Images stay out. Everything else in the records is repeated exactly.

→ **DATA IN THIS EXERCISE**:
========

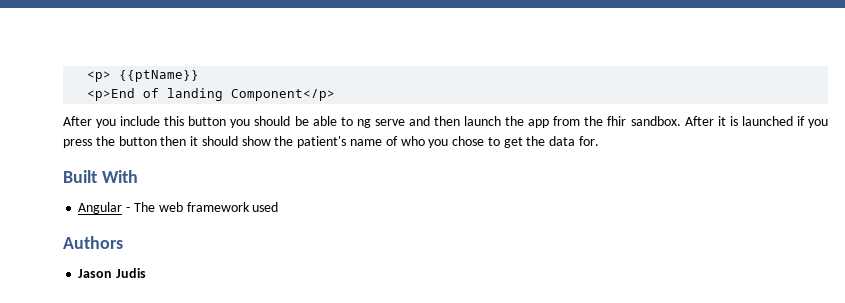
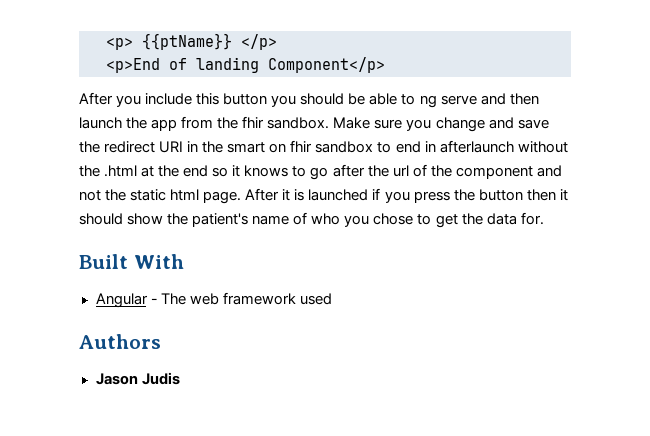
- <p> {{ptName}}
+ <p> {{ptName}} </p>
+ Make sure you change and save the redirect URI in the smart on fhir sandbox to end in afterlaunch without the .html at the end so it knows to go after the url of the component and not the static html page.

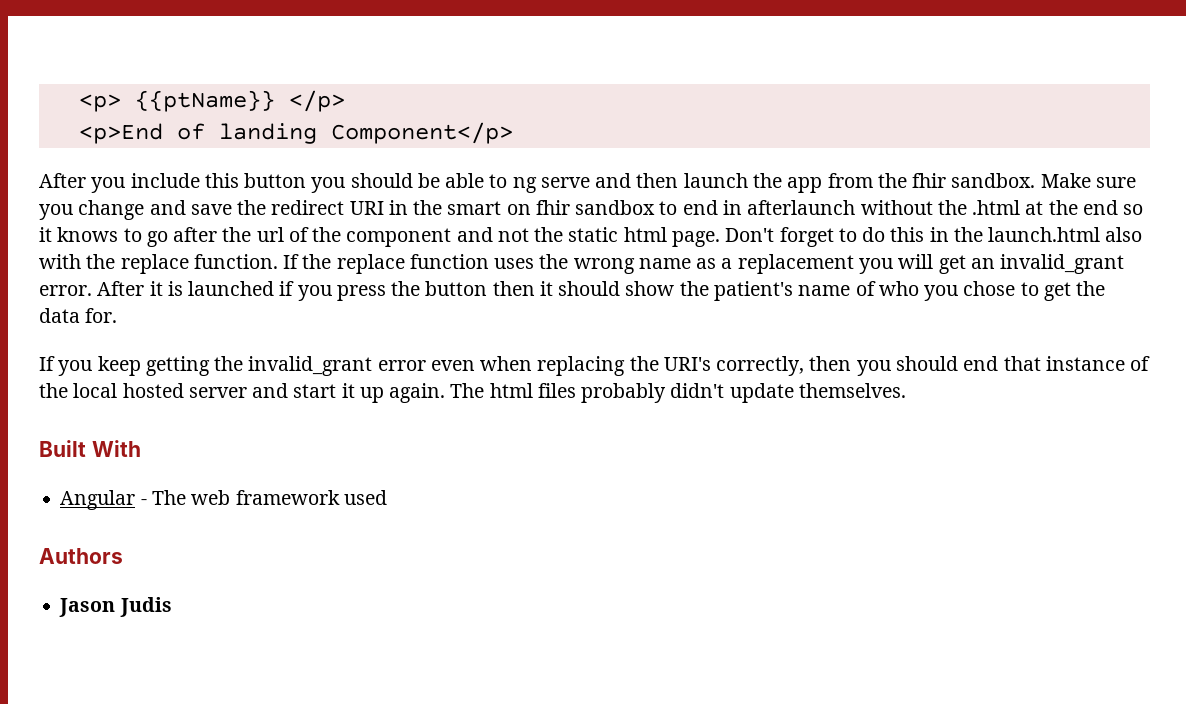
+ Don't forget to do this in the launch.html also with the replace function. If the replace function uses the wrong name as a replacement you will get an invalid_grant error.
+ If you keep getting the invalid_grant error even when replacing the URI's correctly, then you should end that instance of the local hosted server and start it up again. The html files probably didn't update themselves.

========

→ **SOLUTION TO THIS PROBLEM**:
- <p> {{ptName}}
+ <p> {{ptName}} </p>
+ Make sure you change and save the redirect URI in the smart on fhir sandbox to end in afterlaunch without the .html at the end so it knows to go after the url of the component and not the static html page.

+ Don't forget to do this in the launch.html also with the replace function. If the replace function uses the wrong name as a replacement you will get an invalid_grant error.
+ If you keep getting the invalid_grant error even when replacing the URI's correctly, then you should end that instance of the local hosted server and start it up again. The html files probably didn't update themselves.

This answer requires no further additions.